2013/12/16 Albe Laurenz <laurenz.albe@xxxxxxxxxx>

desmodemone wrote:

> 2013/12/16 Albe Laurenz <laurenz.albe@xxxxxxxxxx>

>> desmodemone wrote:

>> As I tested and saw until now, the keep alive functions as follow [if I understand correctly and it's

>> not a bug] :

>>

>> When a connection it's in idle state or in idle in transaction, if the connection with client it's

>> broken  for a number of keep alive, the backend will be terminated.

>>

>>

>> By the way if this could be ok in an OLTP enviroment, because the average time of a query is << the

>> time of keep alive,  in a DWH enviroment could be a problem.

>>

>> Imagine your application server, where there is an ETL, will go down for 1 minute and your

>> transactions are still running on the DWH database, that transactions could run for hours before the

>>

>> keep alive will terminate them, because they are in transaction state and not idle or idle in

>> transaction.

> TCP keepalive will also terminate a session that is currently

> stuck in a long running SQL query if the client end dies.

>

> I think that your problem is that you mix up different meanings of "idle".

>

> In PostgreSQL, a connection is idle (or idle in transaction) if processing

> of the last command is finished and the server is waiting for the next

> command from the client.

>

> In TCP, a connection is idle if there is no network traffic.
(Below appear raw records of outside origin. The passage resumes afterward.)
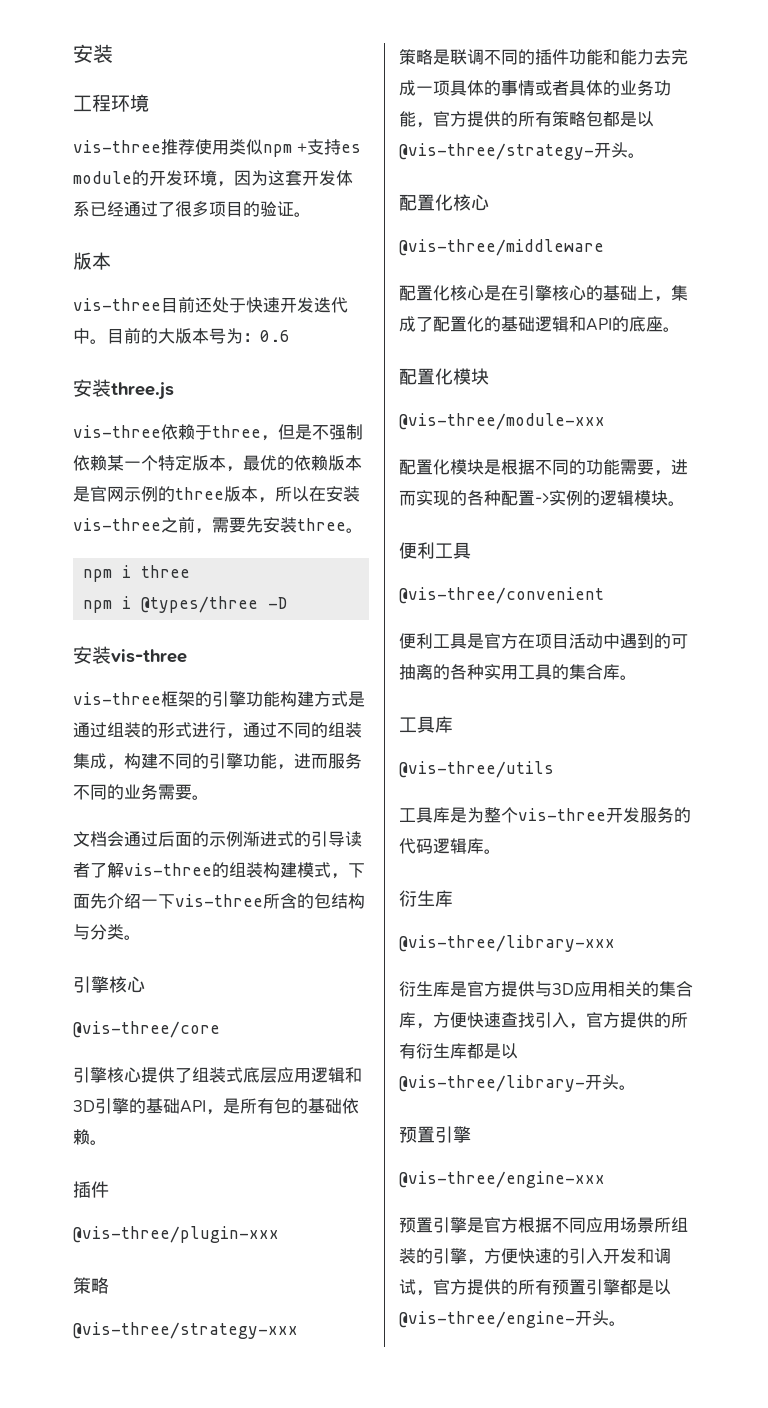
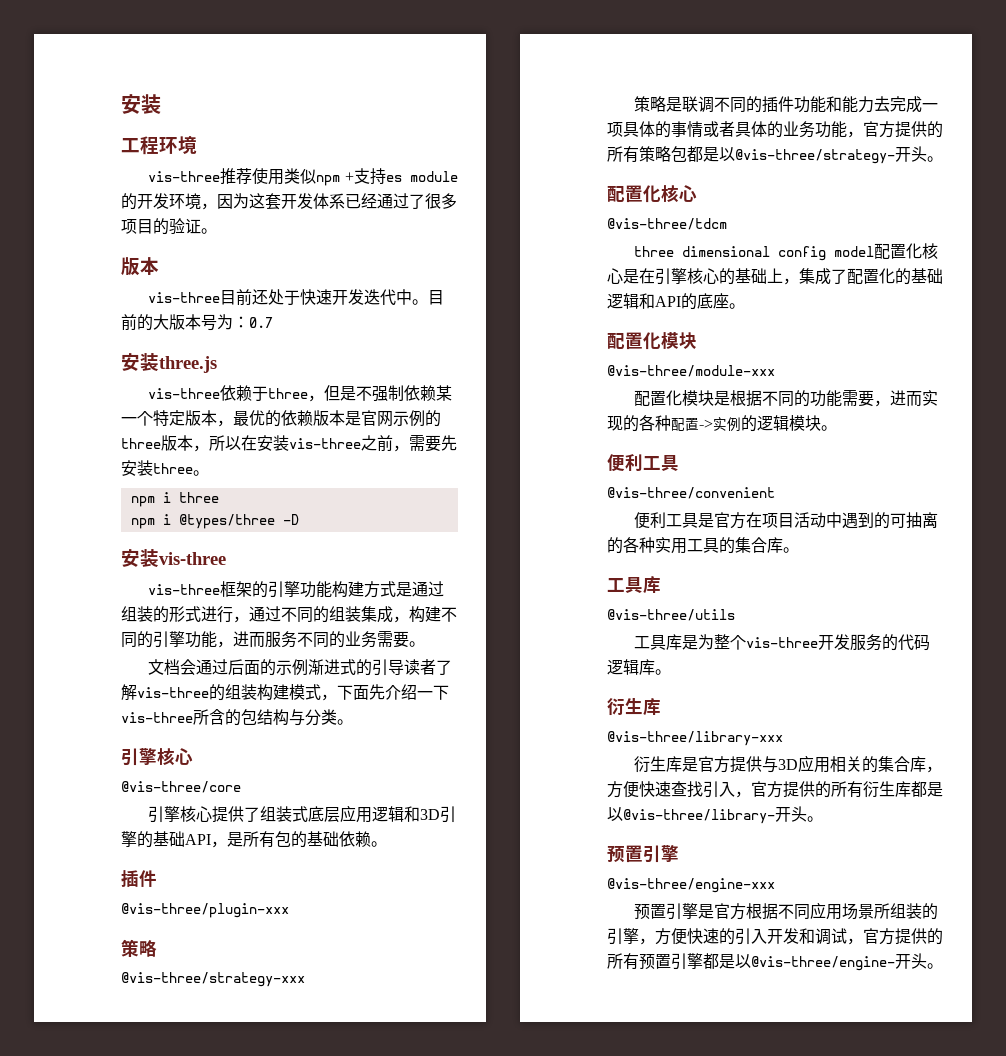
- 目前的大版本号为：0.6
+ 目前的大版本号为：0.7
- @vis-three/middleware
- 配置化核心是在引擎核心的基础上，集成了配置化的基础逻辑和API的底座。
+ @vis-three/tdcm
+ three dimensional config model配置化核心是在引擎核心的基础上，集成了配置化的基础逻辑和API的底座。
>                          so I have a strange behavior on some test servers.

>

> I am using Centos 6.4 and I set up the tcp keep alive kernel parameter very low to see the effects

> [the postgresql.conf parameter have 0 value so use the OS value] :

>

> net.ipv4.tcp_keepalive_intvl = 2

> net.ipv4.tcp_keepalive_probes = 2

> net.ipv4.tcp_keepalive_time = 1

>

>

> then I run a long query from a remote client and I kill that "psql client" . By the way, even even if

> after long time, the query remains alive,

>

> until it finishes and it returns error because could not return the row to the client.

>

>

> If I do the same with an update, it's the same except become idle in transaction and only after then

> it's killed .

>

>

> So, if " TCP keepalive will also terminate a session that is currently stuck in a long running SQL

> query if the client end dies."  ,

> what is  wrong on the setup ? Could someone try the tcp keep alive or explain why is not working as

> expected  ?

That's as expected; the problem is that I was imprecise and misleading.

Not only does "idle" stand for two things, but also "connection".

While TCP keepalive will terminate a TCP connection after a while

if it detects that the remote end does no longer respond, that does

not imply that the PostgreSQL session is immediately terminated.

That only happens when PostgreSQL tries to read or write on the socket

belonging to the dead TCP connection.

So a long running query will happily continue until it is ready to

write to the socket and then detect that the socket is no longer there.

In the case of an idle session, the server keeps trying to read from

the socket and will notice when it goes away.

So in effect setting low keepalive limits will only make TCP connections

get removed quickly, which will have an effect on idle database sessions,

but not on sessions where the server does not try to communicate with

the client.

Yours,

Laurenz Albe

Hi Laurenz,

thank you for your answer, I suspect how so and now it's more clear now how 
it's working.
By the way, the 
problem, as I show , it's for DWH or similar environment where it's 
usually to have a long running query (with sort / group by / hash , so before the first rows
is returned, it needs time) and in those cases , if the client will die, the backend will run for a lot of time before the backend will try to write to the socket.

So
 it's possible to have a heavy load in a database server with a lot of 
death connections where the backends are still working as described.
I think it's not a minor problem, no?

Kind Regards

Mat